WORK INSTRUCTIONS:
If a record contains a picture, skip the picture and transcribe the rest exactly.

Modification records
= = = =

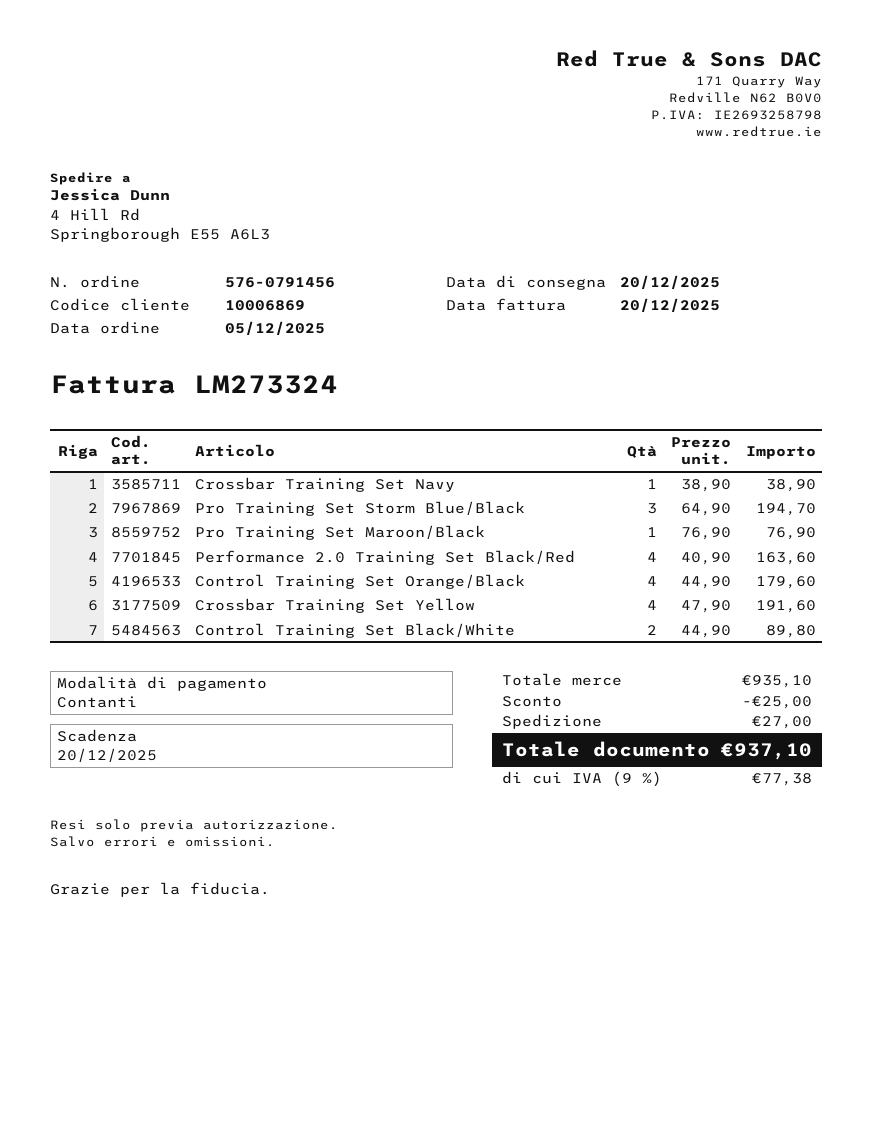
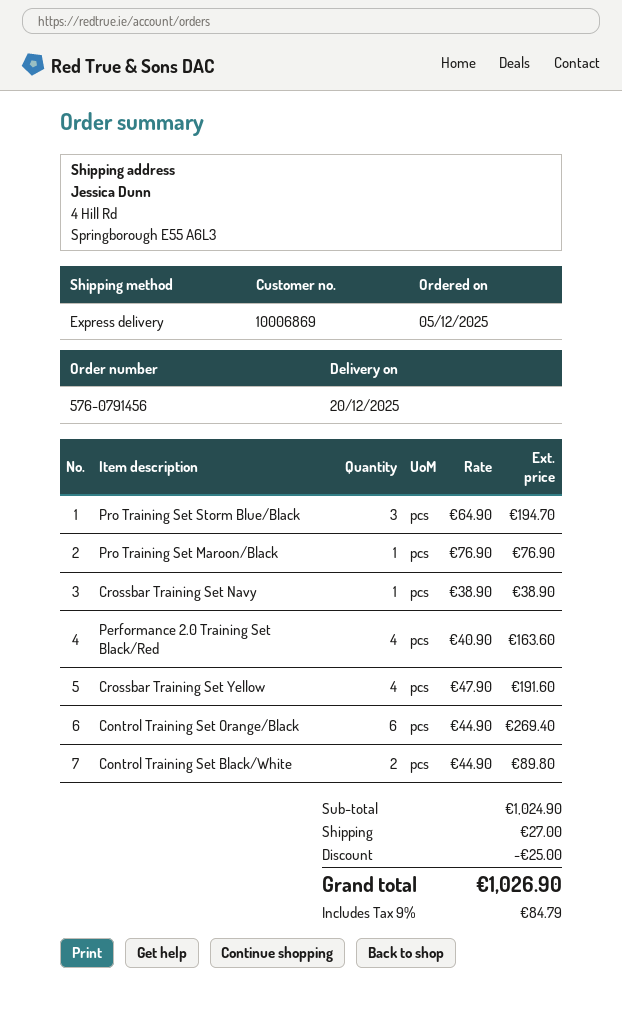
Control Training Set Orange/Black: 4 x 44.90 = 179.60 -> 6 x 44.90 = 269.40
subtotal: 935.10 -> 1024.90
tax: 9% = 77.38 -> 9% = 84.79
total: 937.10 -> 1026.90

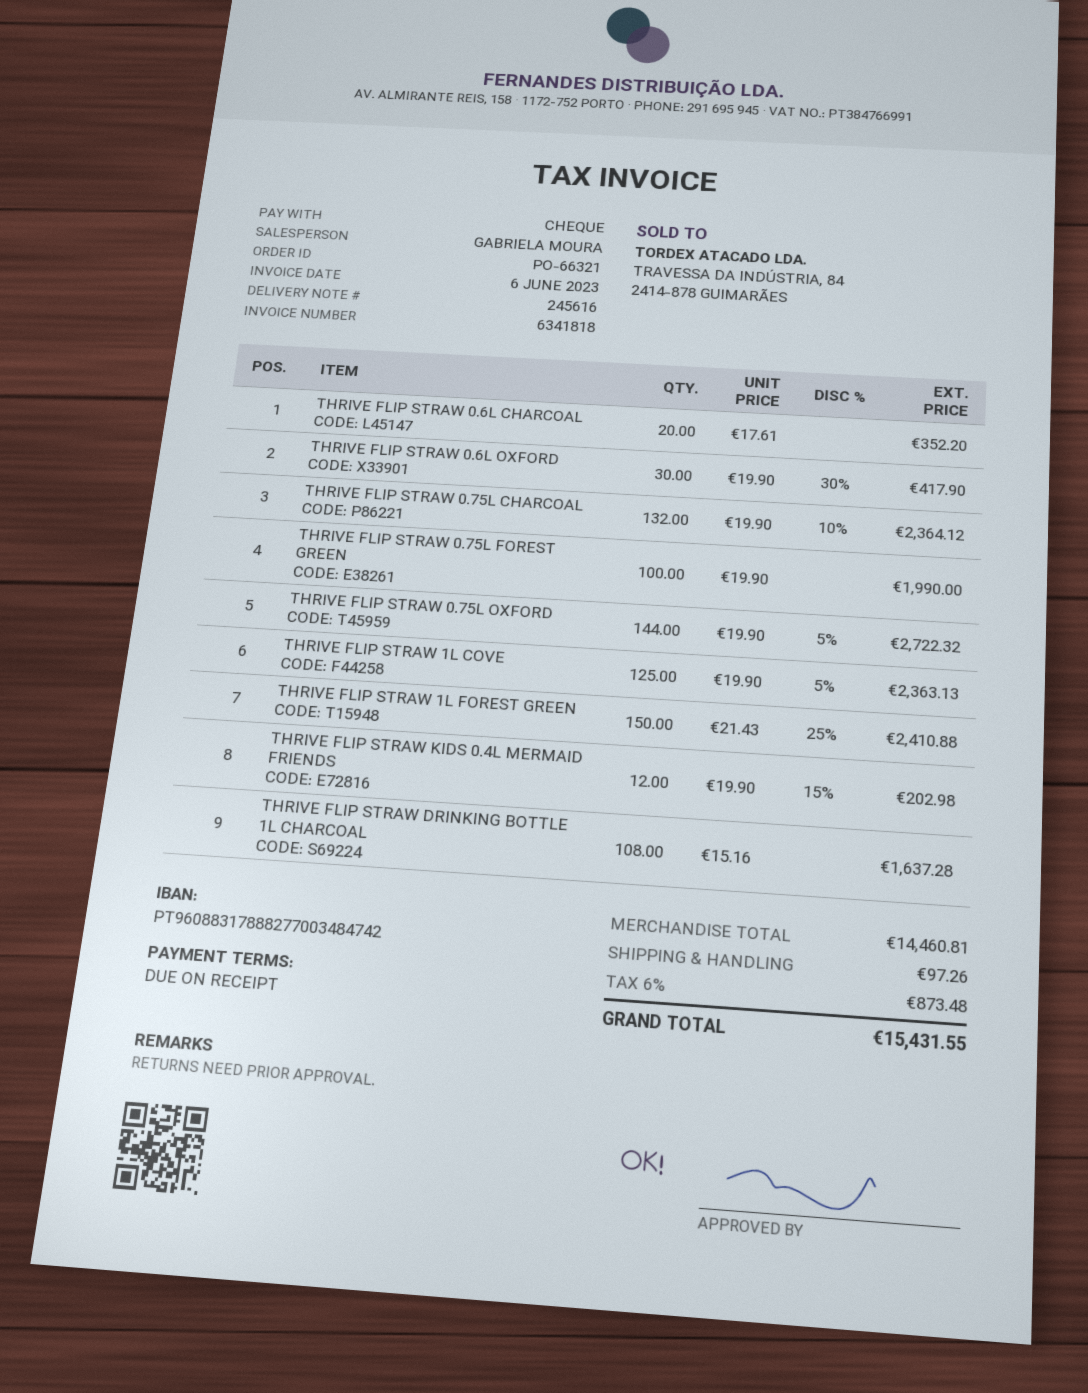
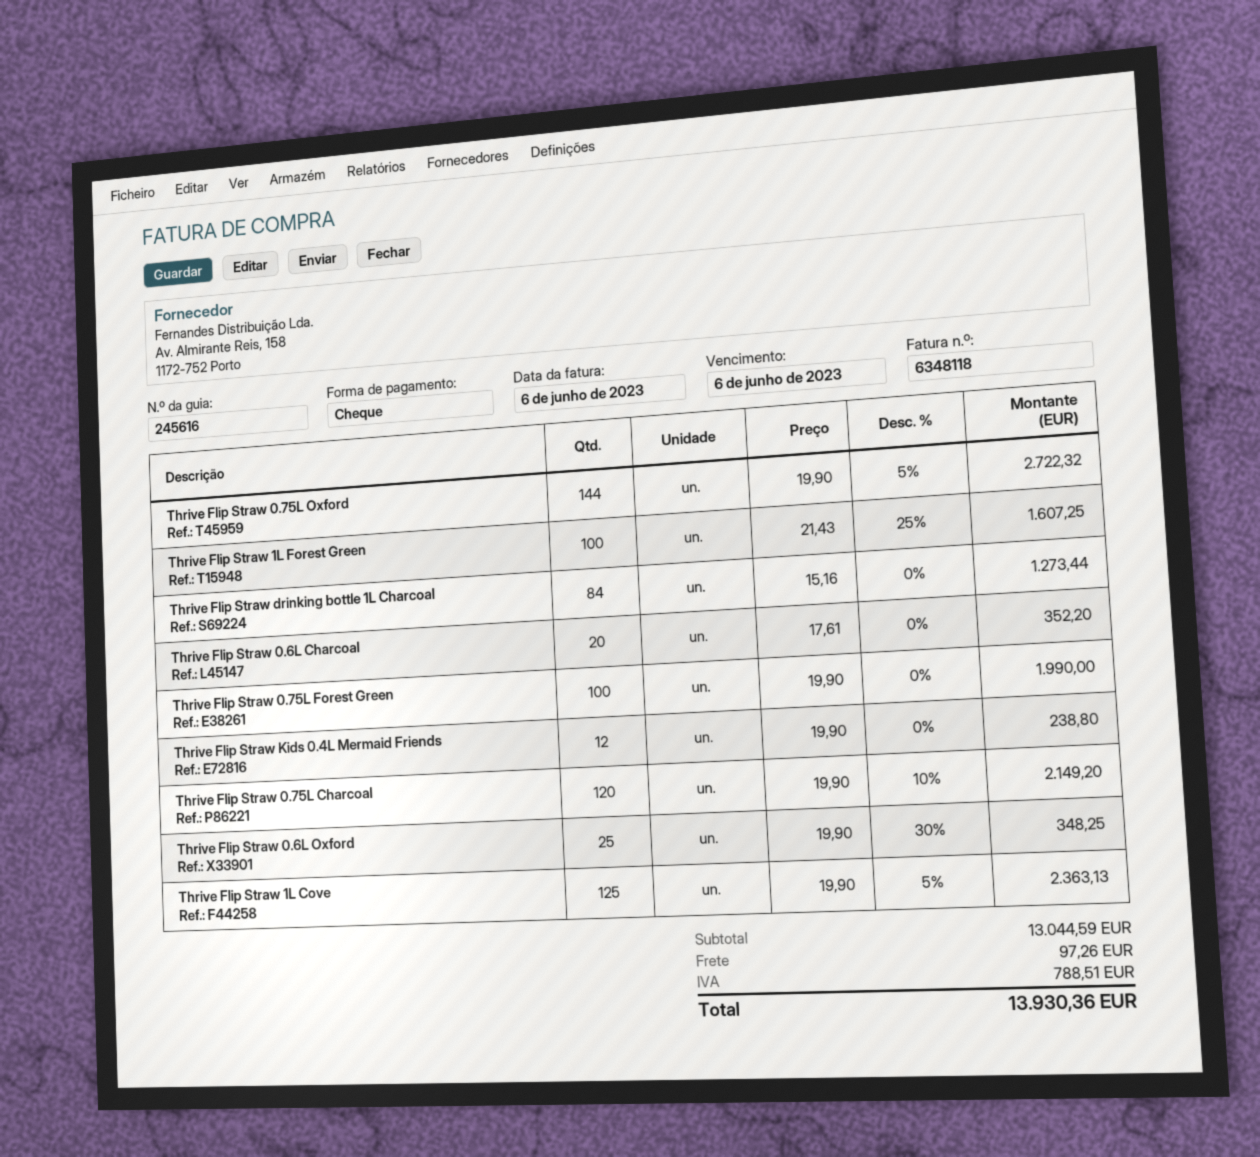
invoice number: 6341818 -> 6348118
THRIVE FLIP STRAW 0.6L OXFORD: 30 x 19.90 - 30% = 417.90 -> 25 x 19.90 - 30% = 348.25
THRIVE FLIP STRAW 0.75L CHARCOAL: 132 x 19.90 - 10% = 2364.12 -> 120 x 19.90 - 10% = 2149.20
THRIVE FLIP STRAW 1L FOREST GREEN: 150 x 21.43 - 25% = 2410.88 -> 100 x 21.43 - 25% = 1607.25
THRIVE FLIP STRAW KIDS 0.4L MERMAID FRIENDS: 12 x 19.90 - 15% = 202.98 -> 12 x 19.90 = 238.80
THRIVE FLIP STRAW DRINKING BOTTLE 1L CHARCOAL: 108 x 15.16 = 1637.28 -> 84 x 15.16 = 1273.44
subtotal: 14460.81 -> 13044.59
tax: 873.48 -> 788.51
total: 15431.55 -> 13930.36

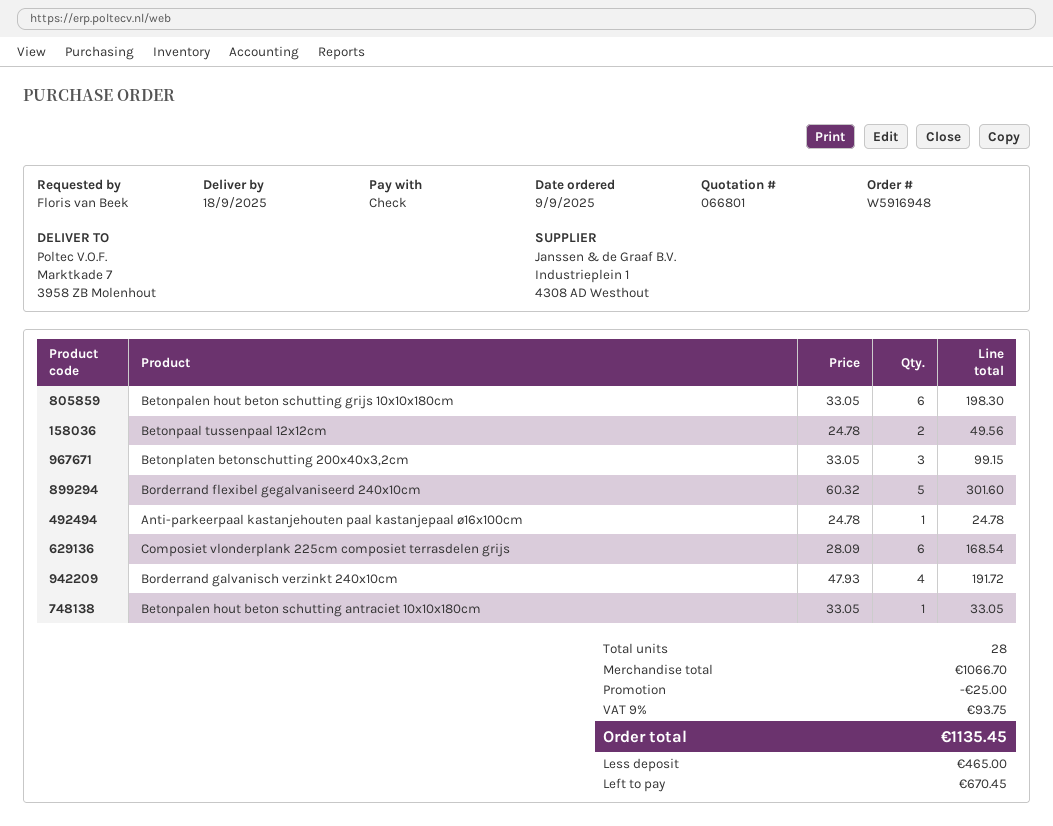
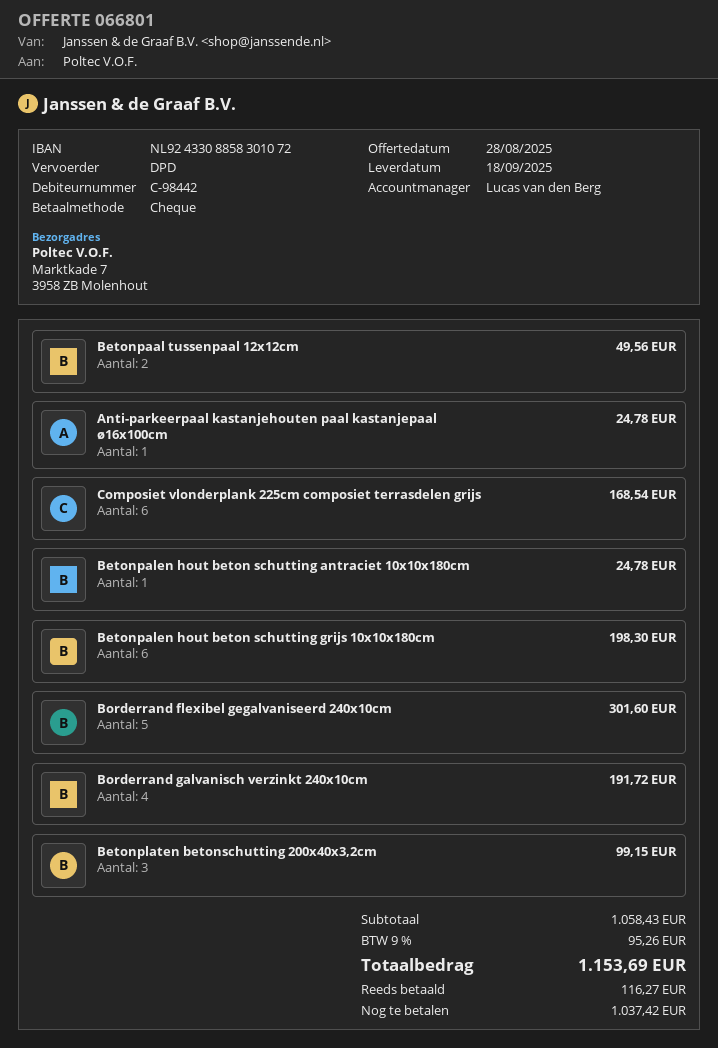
Betonpalen hout beton schutting antraciet 10x10x180cm: 1 for 33.05 -> 1 for 24.78
subtotal: 1066.70 -> 1058.43
discount: 25.00 -> none
tax: 9% = 93.75 -> 9% = 95.26
total: 1135.45 -> 1153.69
deposit: 465.00 -> 116.27
balance: 670.45 -> 1037.42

= = = =

TASK SOLUTION:
Control Training Set Orange/Black: 4 x 44.90 = 179.60 -> 6 x 44.90 = 269.40
subtotal: 935.10 -> 1024.90
tax: 9% = 77.38 -> 9% = 84.79
total: 937.10 -> 1026.90

invoice number: 6341818 -> 6348118
THRIVE FLIP STRAW 0.6L OXFORD: 30 x 19.90 - 30% = 417.90 -> 25 x 19.90 - 30% = 348.25
THRIVE FLIP STRAW 0.75L CHARCOAL: 132 x 19.90 - 10% = 2364.12 -> 120 x 19.90 - 10% = 2149.20
THRIVE FLIP STRAW 1L FOREST GREEN: 150 x 21.43 - 25% = 2410.88 -> 100 x 21.43 - 25% = 1607.25
THRIVE FLIP STRAW KIDS 0.4L MERMAID FRIENDS: 12 x 19.90 - 15% = 202.98 -> 12 x 19.90 = 238.80
THRIVE FLIP STRAW DRINKING BOTTLE 1L CHARCOAL: 108 x 15.16 = 1637.28 -> 84 x 15.16 = 1273.44
subtotal: 14460.81 -> 13044.59
tax: 873.48 -> 788.51
total: 15431.55 -> 13930.36

Betonpalen hout beton schutting antraciet 10x10x180cm: 1 for 33.05 -> 1 for 24.78
subtotal: 1066.70 -> 1058.43
discount: 25.00 -> none
tax: 9% = 93.75 -> 9% = 95.26
total: 1135.45 -> 1153.69
deposit: 465.00 -> 116.27
balance: 670.45 -> 1037.42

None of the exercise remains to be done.